[LISTED ENTRIES Boundary: Start]
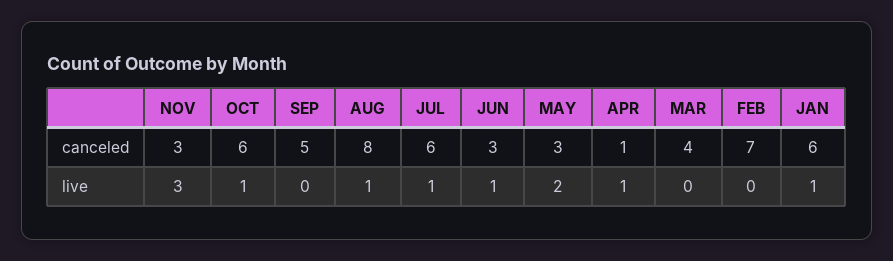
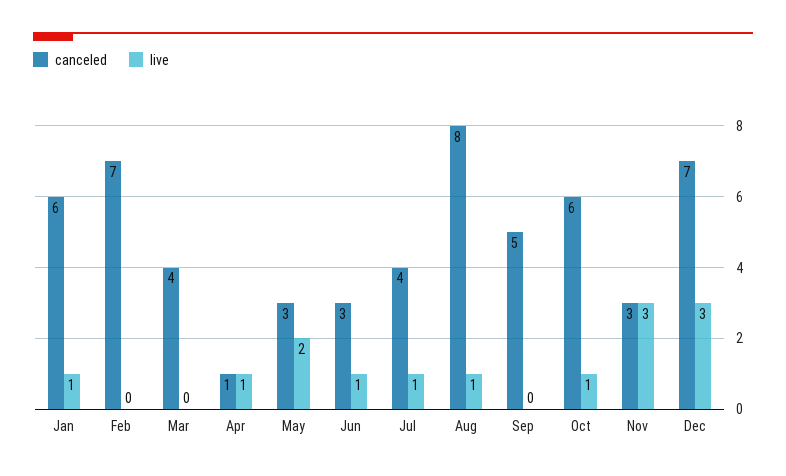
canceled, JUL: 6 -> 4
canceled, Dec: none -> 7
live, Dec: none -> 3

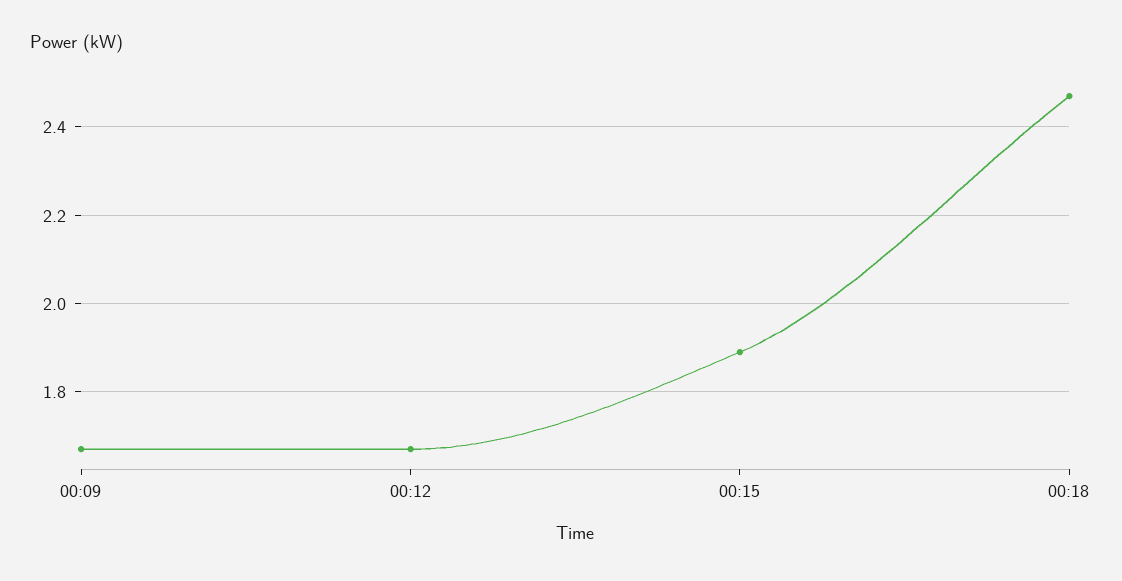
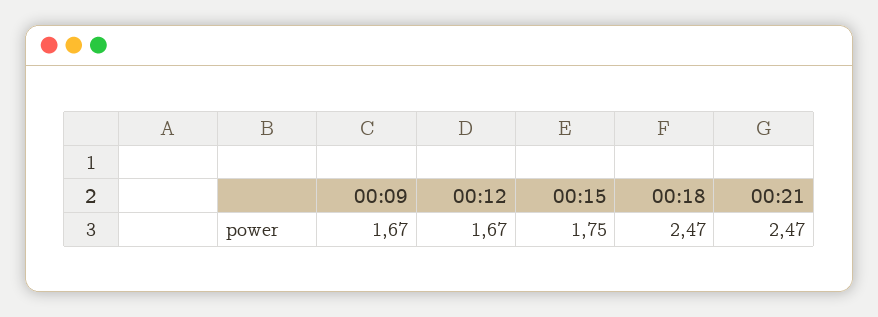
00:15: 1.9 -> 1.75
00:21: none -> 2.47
[LISTED ENTRIES Boundary: End]
[EXERCISE DIRECTIONS]:
Please retype every entry above exactly, leaving out any picture.

[FINISHED EXERCISE]:
canceled, JUL: 6 -> 4
canceled, Dec: none -> 7
live, Dec: none -> 3

00:15: 1.9 -> 1.75
00:21: none -> 2.47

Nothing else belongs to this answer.